§ **TRY IT**: Reproduce only the lines of the material below that start at the line containing "due date: 2025-08-23 -> 2025-07-15" and stop at the line containing "total: 699.05 -> 632.95". Keep both end lines.

§ **DATA TO EXAMINE**:
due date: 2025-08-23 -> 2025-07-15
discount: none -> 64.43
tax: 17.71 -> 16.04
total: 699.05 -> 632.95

--

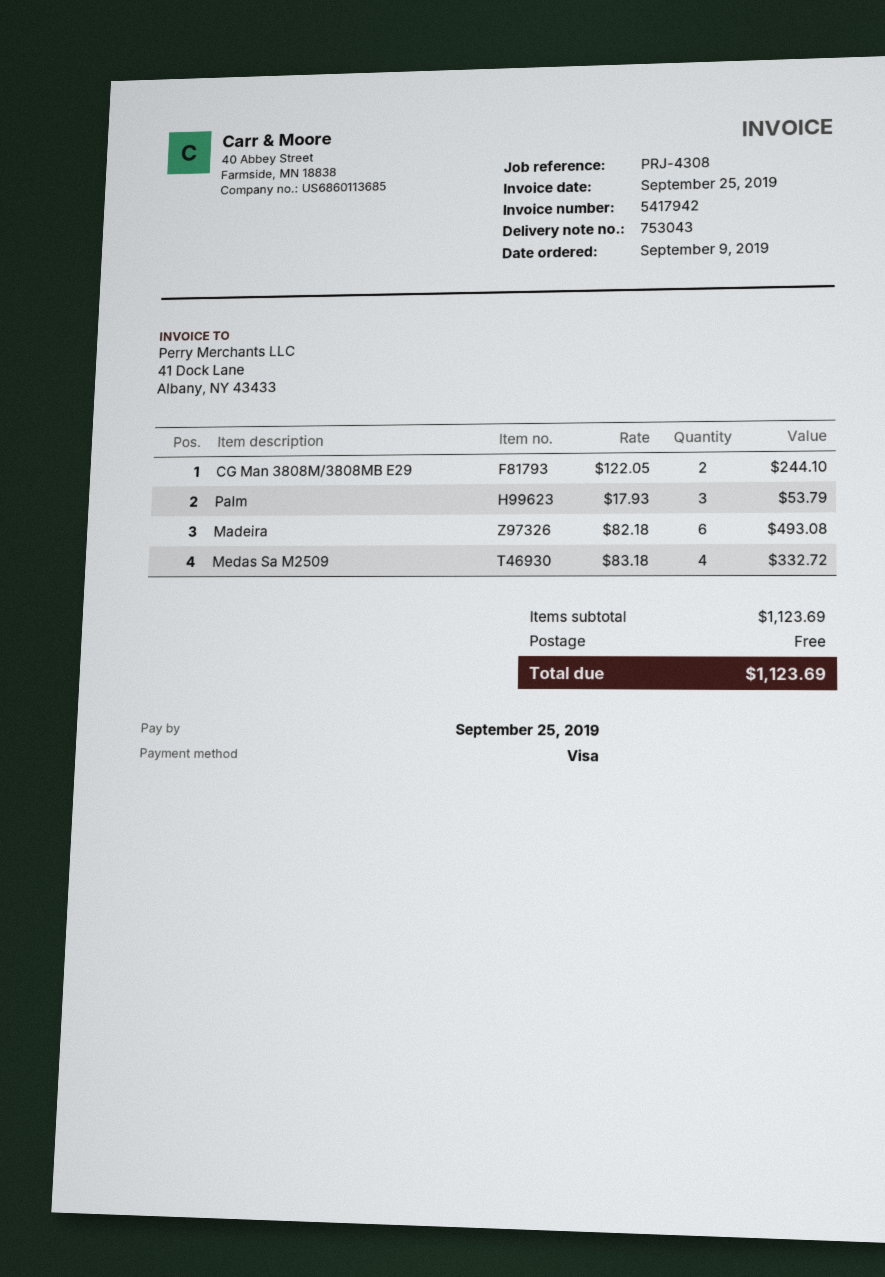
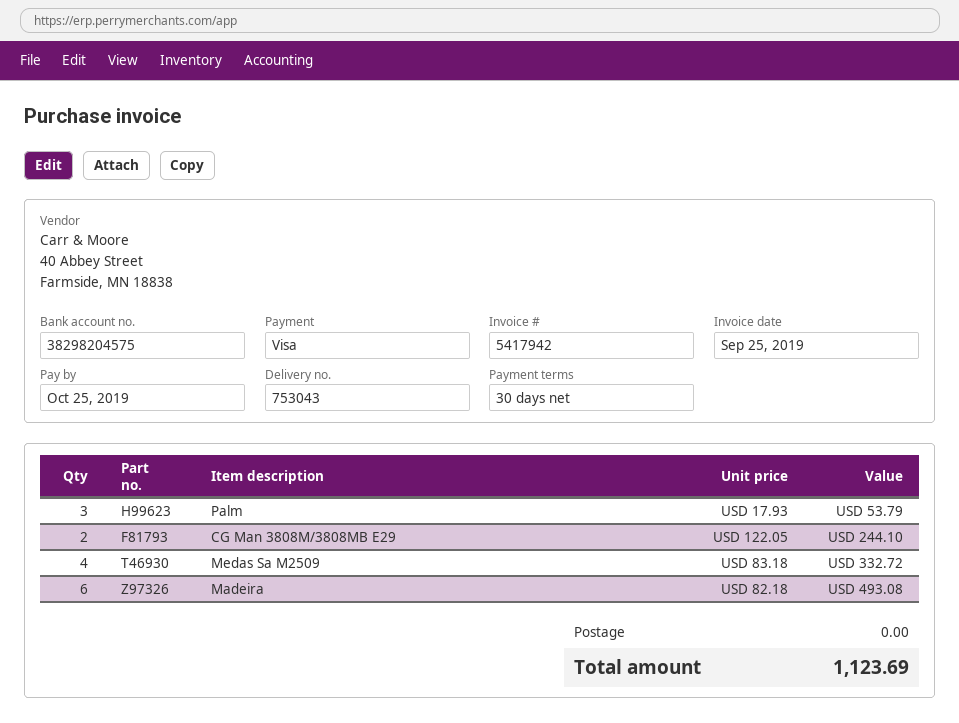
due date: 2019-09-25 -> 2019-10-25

§ **RESPONSE FOR THIS EXERCISE**:
due date: 2025-08-23 -> 2025-07-15
discount: none -> 64.43
tax: 17.71 -> 16.04
total: 699.05 -> 632.95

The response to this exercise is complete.